» EXTRACTED DATA
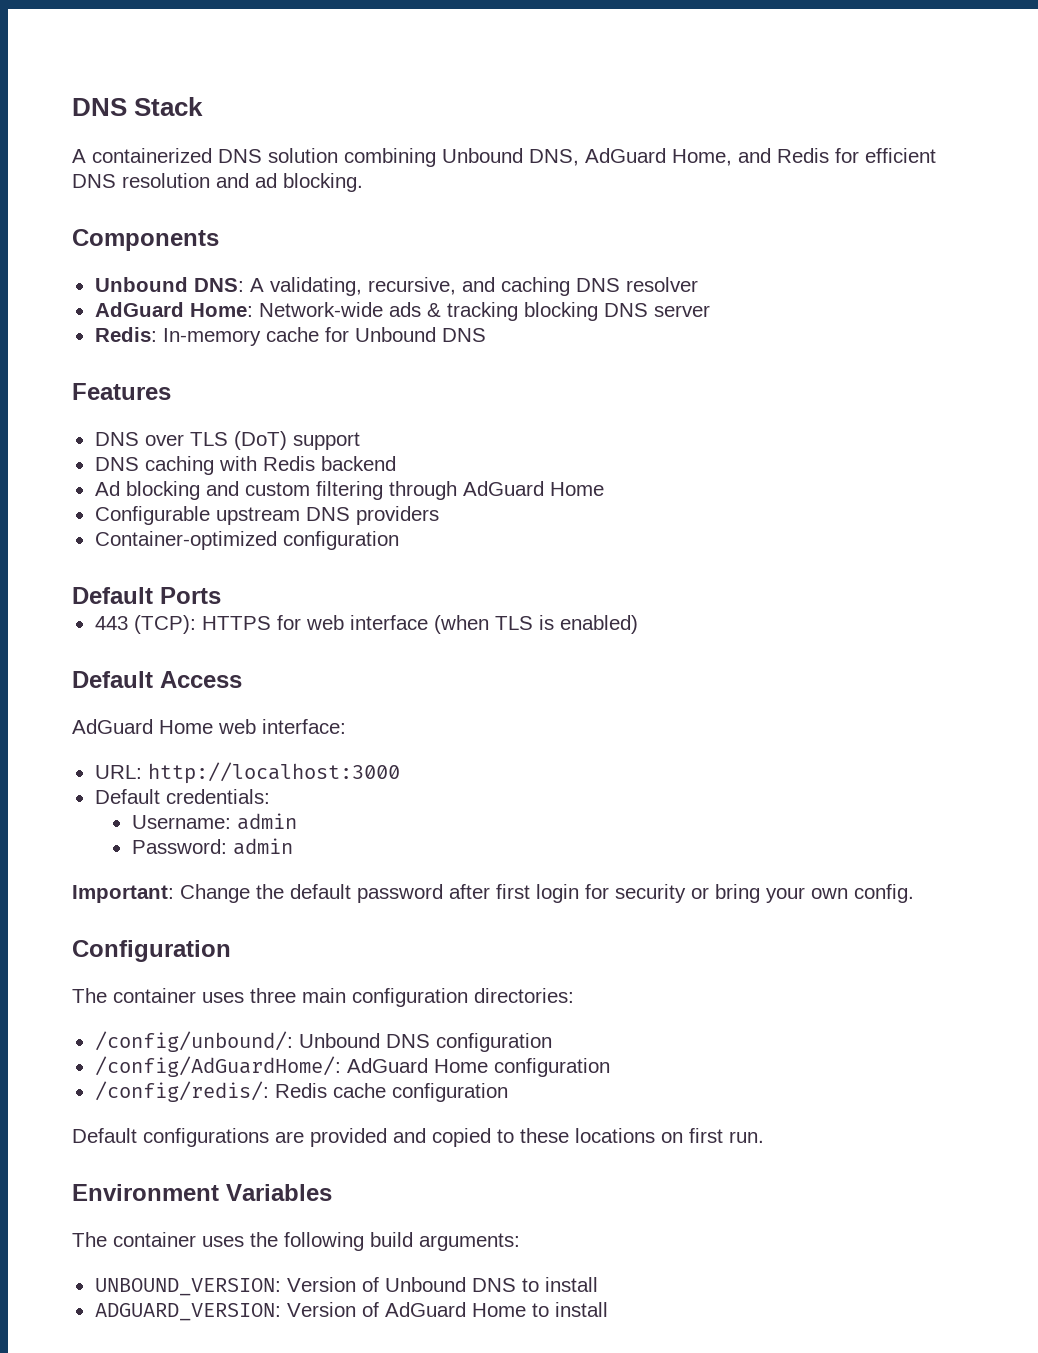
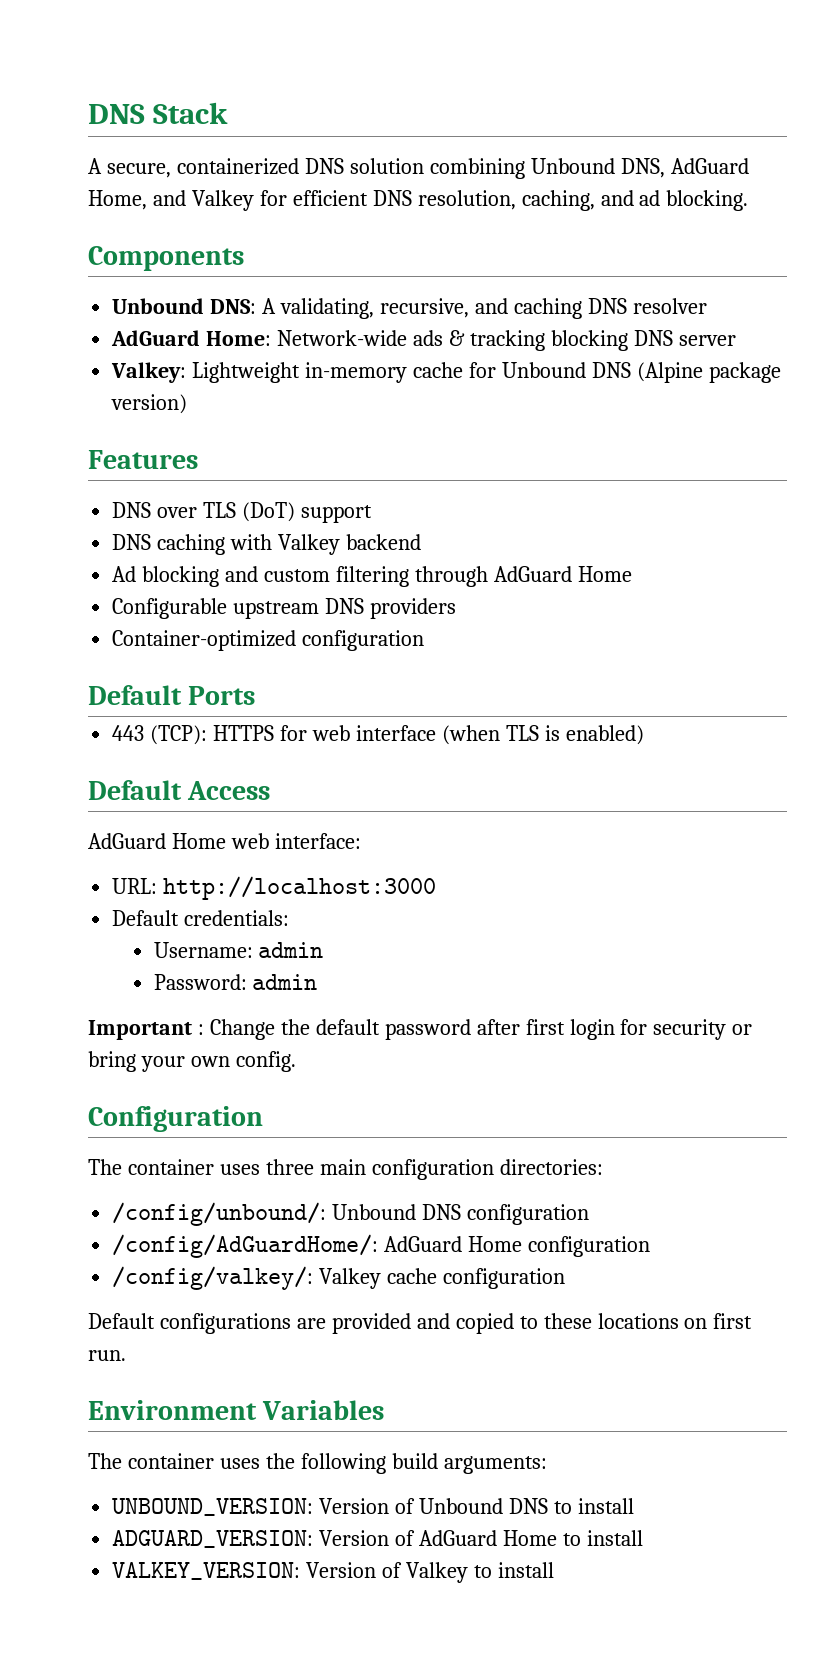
- A containerized DNS solution combining Unbound DNS, AdGuard Home, and Redis for efficient DNS resolution and ad blocking.
+ A secure, containerized DNS solution combining Unbound DNS, AdGuard Home, and Valkey for efficient DNS resolution, caching, and ad blocking.
- Redis: In-memory cache for Unbound DNS
+ Valkey: Lightweight in-memory cache for Unbound DNS (Alpine package version)
- DNS caching with Redis backend
+ DNS caching with Valkey backend
- Important: Change the default password after first login for security or bring your own config.
+ Important : Change the default password after first login for security or bring your own config.
- /config/redis/: Redis cache configuration
+ /config/valkey/: Valkey cache configuration
+ VALKEY_VERSION: Version of Valkey to install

» BRIEF
Any picture found in the records stays out, while everything else is copied exactly.

» SOLUTION
- A containerized DNS solution combining Unbound DNS, AdGuard Home, and Redis for efficient DNS resolution and ad blocking.
+ A secure, containerized DNS solution combining Unbound DNS, AdGuard Home, and Valkey for efficient DNS resolution, caching, and ad blocking.
- Redis: In-memory cache for Unbound DNS
+ Valkey: Lightweight in-memory cache for Unbound DNS (Alpine package version)
- DNS caching with Redis backend
+ DNS caching with Valkey backend
- Important: Change the default password after first login for security or bring your own config.
+ Important : Change the default password after first login for security or bring your own config.
- /config/redis/: Redis cache configuration
+ /config/valkey/: Valkey cache configuration
+ VALKEY_VERSION: Version of Valkey to install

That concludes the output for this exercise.